I looked at Bonehead, who smiled at me.
Crowded up against the stage were the local girls who thought Dwayne was the coolest, and I knew he was deciding which one he’d screw later.
Halfway through the set, we took our fifteen. The rain slacked some, but it was still coming down in a steady beat.
We stood at the bar, drinking our cans of Jax, and Dwayne sniggered and said, “I’mon punch that little blonde with the pony tail.”
Bonehead and I looked at each other. Fifteen, maybe sixteen, that one; they didn’t check IDs much out here in the sticks, and Dwayne didn’t care. If they were big enough, they were old enough.

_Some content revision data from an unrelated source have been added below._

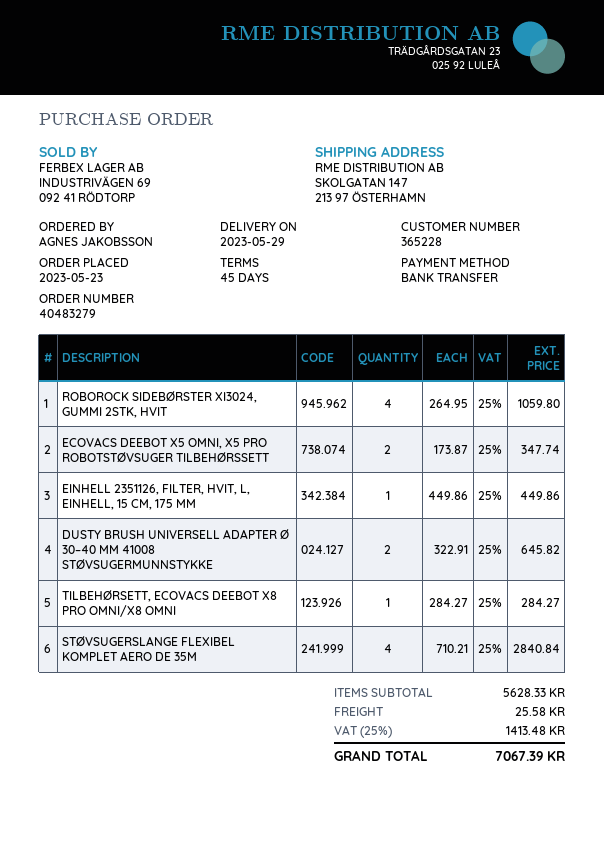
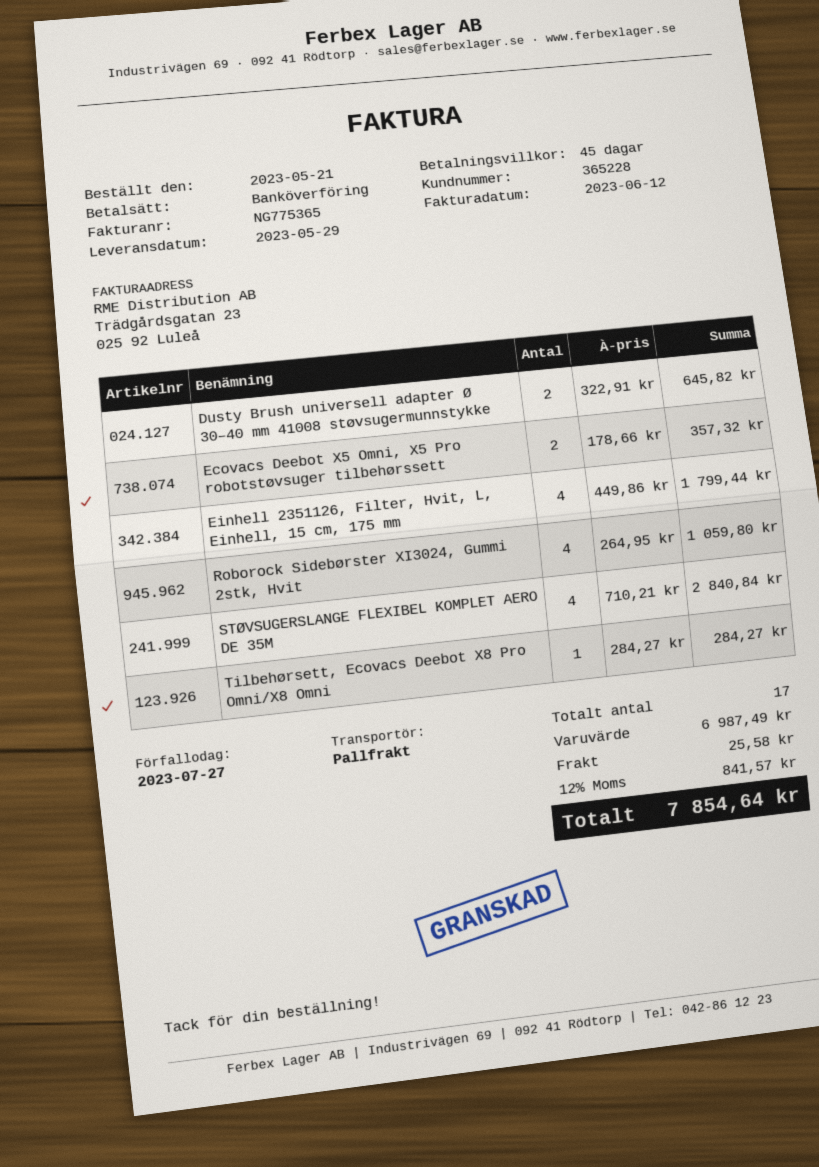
order date: 2023-05-23 -> 2023-05-21
ECOVACS DEEBOT X5 OMNI, X5 PRO ROBOTSTØVSUGER TILBEHØRSSETT: 2 x 173.87 = 347.74 -> 2 x 178.66 = 357.32
EINHELL 2351126, FILTER, HVIT, L, EINHELL, 15 CM, 175 MM: 1 x 449.86 = 449.86 -> 4 x 449.86 = 1799.44
subtotal: 5628.33 -> 6987.49
tax: 25% = 1413.48 -> 12% = 841.57
total: 7067.39 -> 7854.64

Not like we hadn’t seen it before. Rock ’n’ Roll had its privileges. Drummer got some, if he wanted; the sax guy, even the bass player. Not so much the crew. Not that I was bad-looking, but I wasn’t on the stage, except for the nights when Dwayne was too drunk, hurt, or lazy to play, and even then, I had to be careful not to show him up. He was fixin’ to fire me half the time, usually after I’d covered for him, and I knew a small part of him resented what I could do. So gettin’ laid was at the bottom of my list of worries, though I wouldn’t have minded moving it up.